Aug 2026 · Global academic journal of economics and business · 0 citations

TL;DR

This review proposes a layered enterprise event fabric and a correctness-resilience loop that integrate transport, stream computation, domain choreography, data governance, and operational assurance for next gen enterprise systems.

Abstract

Real-time enterprise computing is transitioning from periodic data movement and tightly coupled request-response integration onto continuous event streams, independently scalable services, and stateful processing that adapts as business conditions change. This review integrates research published between 2020 and 2025 on big data streaming, event-driven architectures, microservices, transactional stream processing, observability, and serverless execution. Its goal is to explain how these domains converge into a integrated architecture for next gen enterprise systems, rather than treating streaming as an isolated analytics component. A structured integrative review was carried out using DOI-verifiable, peer-reviewed sources from major computing publishers and journals. Thirty studies were retained based on their focus on architectural design, streaming semantics, scalability, reliability, consistency, deployment, or operational governance.
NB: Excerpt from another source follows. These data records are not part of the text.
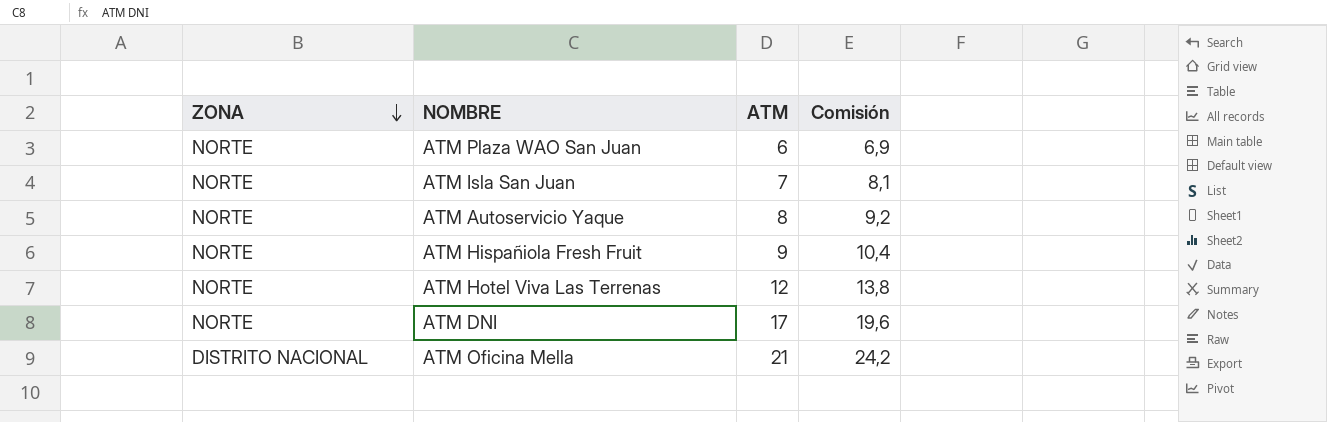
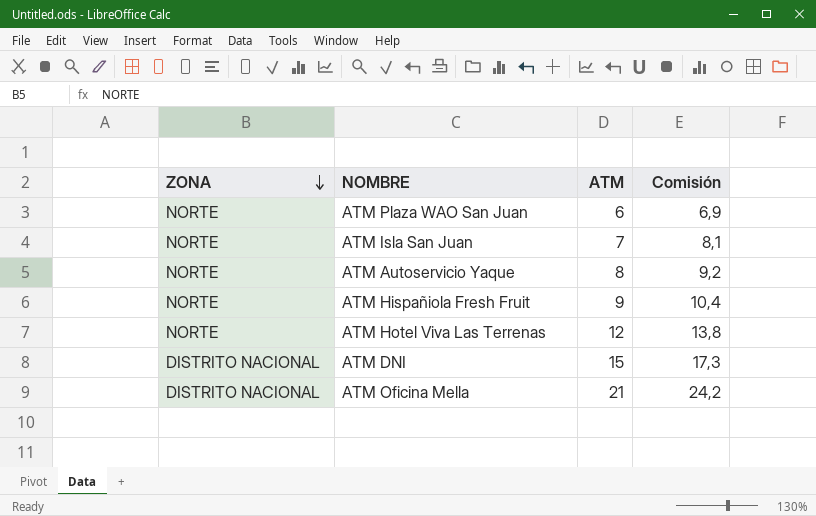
ATM DNI | ZONA: NORTE -> DISTRITO NACIONAL
ATM DNI | ATM: 17 -> 15
ATM DNI | Comisión: 19,6 -> 17,3

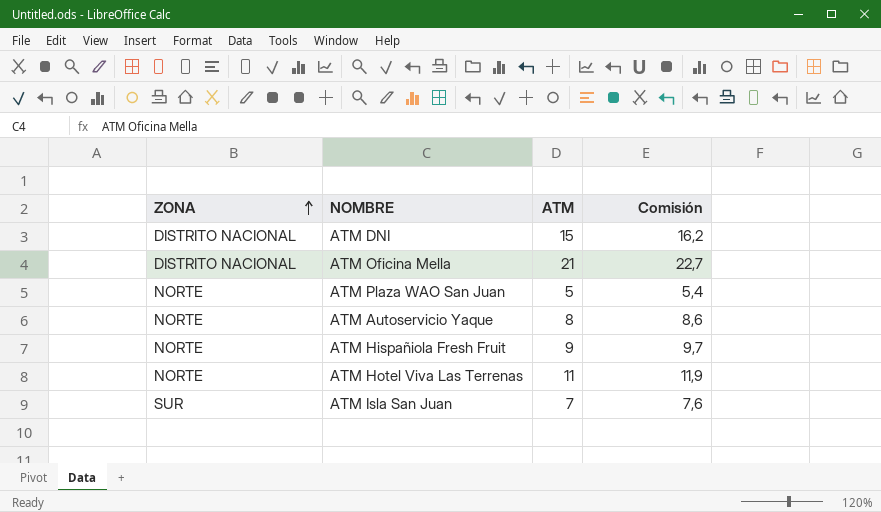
row order: ZONA descending -> ZONA ascending
column Comisión | formula: [ATM] * 1,15 -> [ATM] * 1,08
ATM Plaza WAO San Juan | ATM: 6 -> 5
ATM Hotel Viva Las Terrenas | ATM: 12 -> 11
ATM Isla San Juan | ZONA: NORTE -> SUR

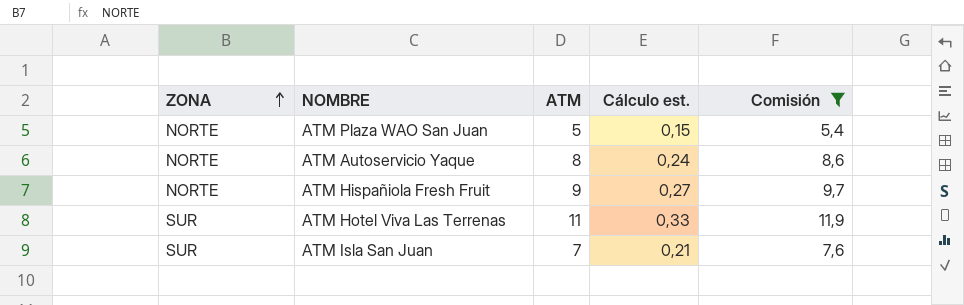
filter: none -> Comisión <= 11,9
column Cálculo est. | formula: none -> [ATM] * 0,03
ATM Hotel Viva Las Terrenas | ZONA: NORTE -> SUR

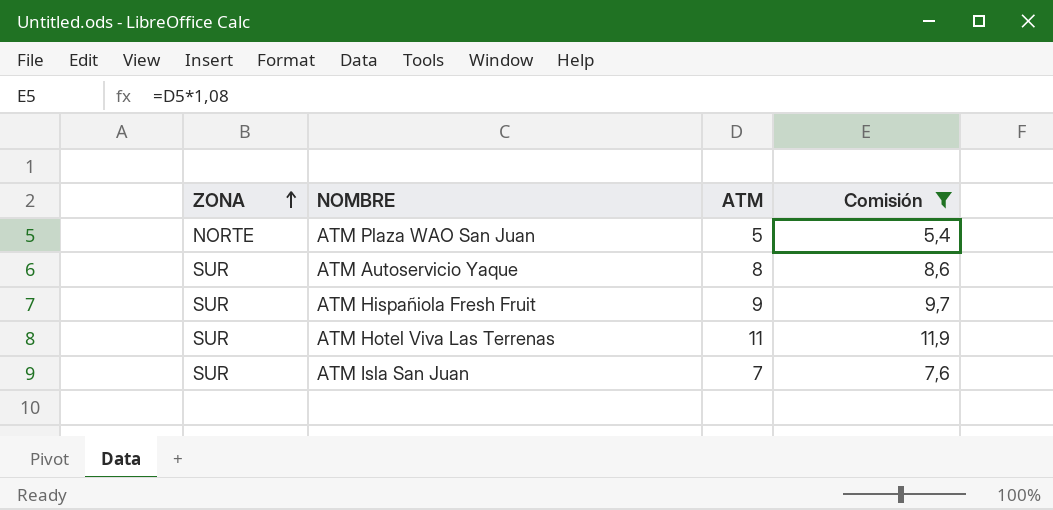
column Cálculo est. | formula: [ATM] * 0,03 -> none
ATM Autoservicio Yaque | ZONA: NORTE -> SUR
ATM Hispañiola Fresh Fruit | ZONA: NORTE -> SUR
Key factors such as event-time semantics, watermarks, durable logs, checkpointed state, idempotent consumption, schema evolution, distributed transaction models, and end-to-end observability collectively determine a system’s ability to deliver timely and trustworthy outcomes. Comparative evidence demonstrates that no stream-processing framework is universally optimal; workload characteristics, state requirements, deployment topology, and cost constraints considerably influence engineering decisions. While event-driven microservices enhance autonomy and extensibility, they also bring complexity in information consistency, asynchronous failure recovery, tracing, and governance. Serverless and edge patterns can reduce operational cost and network latency, but cold starts and distributed state management remain major challenges. This review proposes a layered enterprise event fabric and a correctness-resilience loop that integrate transport, stream computation, domain choreography, data governance, and operational assurance. The resulting research agenda highlights adaptive state management, portable semantics, energy-aware scheduling, automated data contracts, and verifiable real-time service-level objectives.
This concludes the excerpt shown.